• Exercise details: Except for the pictures, write out all the records that follow exactly.

• Before-and-after change data:
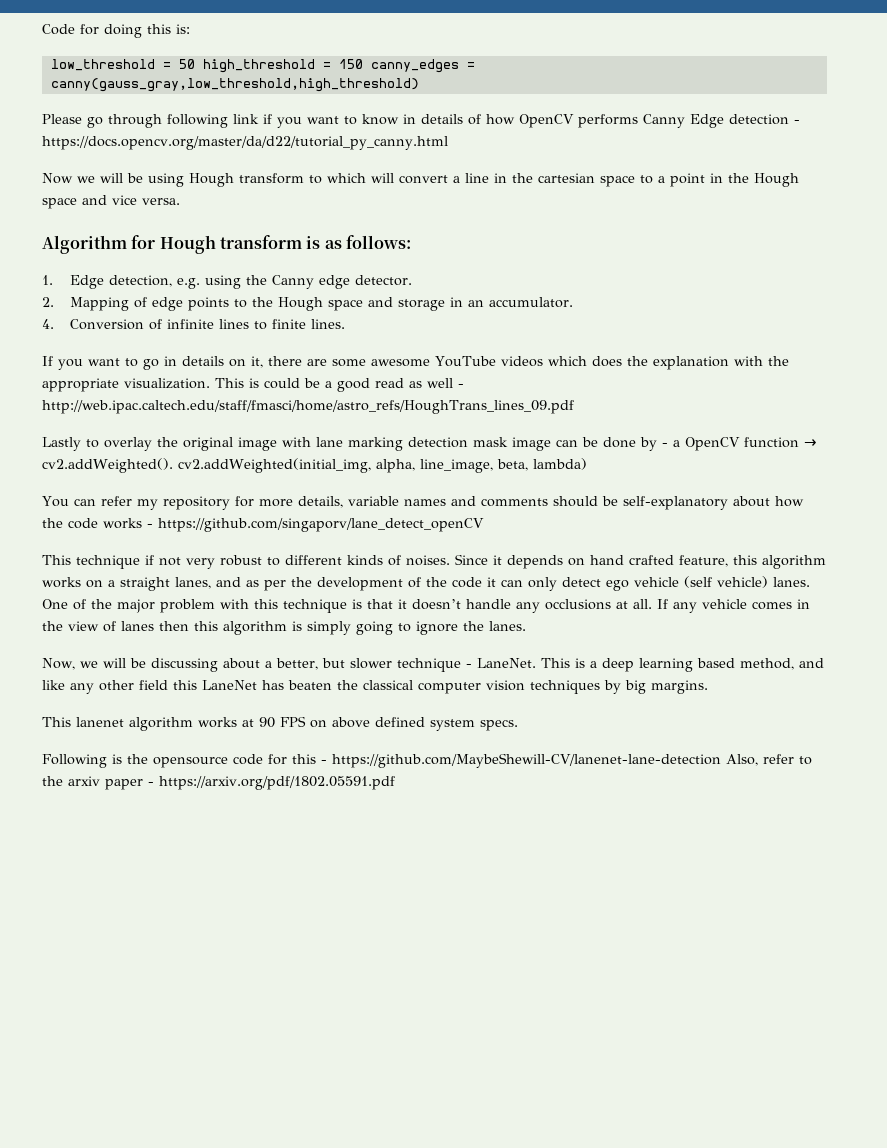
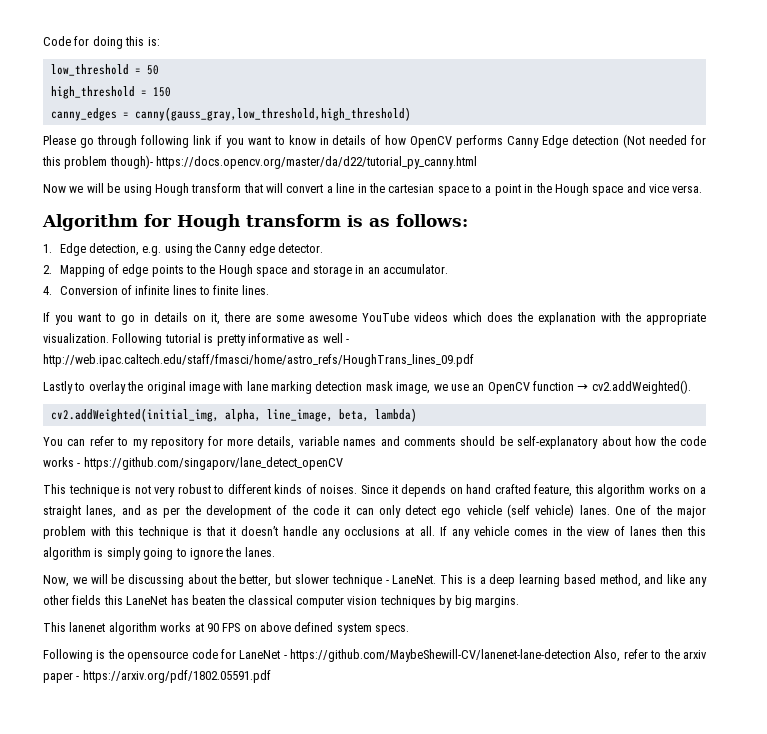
(195, 64) none -> (159, 70) //
(363, 64) none -> (171, 92) //
[794,120,800,124] - -> [623,134,707,148] [42,155,153,169] (Not needed for this problem though)-
[309,173,366,184] to which -> [243,183,263,193] that
[215,378,404,392] This is could be a good read -> [112,333,304,346] Following tutorial is pretty informative
[512,437,680,451] image can be done by - a -> [396,382,485,394] image, we use an
(173, 465) none -> (691, 387) //
(132, 501) none -> [117,437,129,446] to
[145,555,154,565] if -> [122,485,132,494] is
[264,661,272,668] a -> [219,574,236,584] the
[139,680,168,690] field -> [72,595,102,605] fields
[292,754,316,764] this -> [239,650,281,659] LaneNet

• Reply:
(195, 64) none -> (159, 70) //
(363, 64) none -> (171, 92) //
[794,120,800,124] - -> [623,134,707,148] [42,155,153,169] (Not needed for this problem though)-
[309,173,366,184] to which -> [243,183,263,193] that
[215,378,404,392] This is could be a good read -> [112,333,304,346] Following tutorial is pretty informative
[512,437,680,451] image can be done by - a -> [396,382,485,394] image, we use an
(173, 465) none -> (691, 387) //
(132, 501) none -> [117,437,129,446] to
[145,555,154,565] if -> [122,485,132,494] is
[264,661,272,668] a -> [219,574,236,584] the
[139,680,168,690] field -> [72,595,102,605] fields
[292,754,316,764] this -> [239,650,281,659] LaneNet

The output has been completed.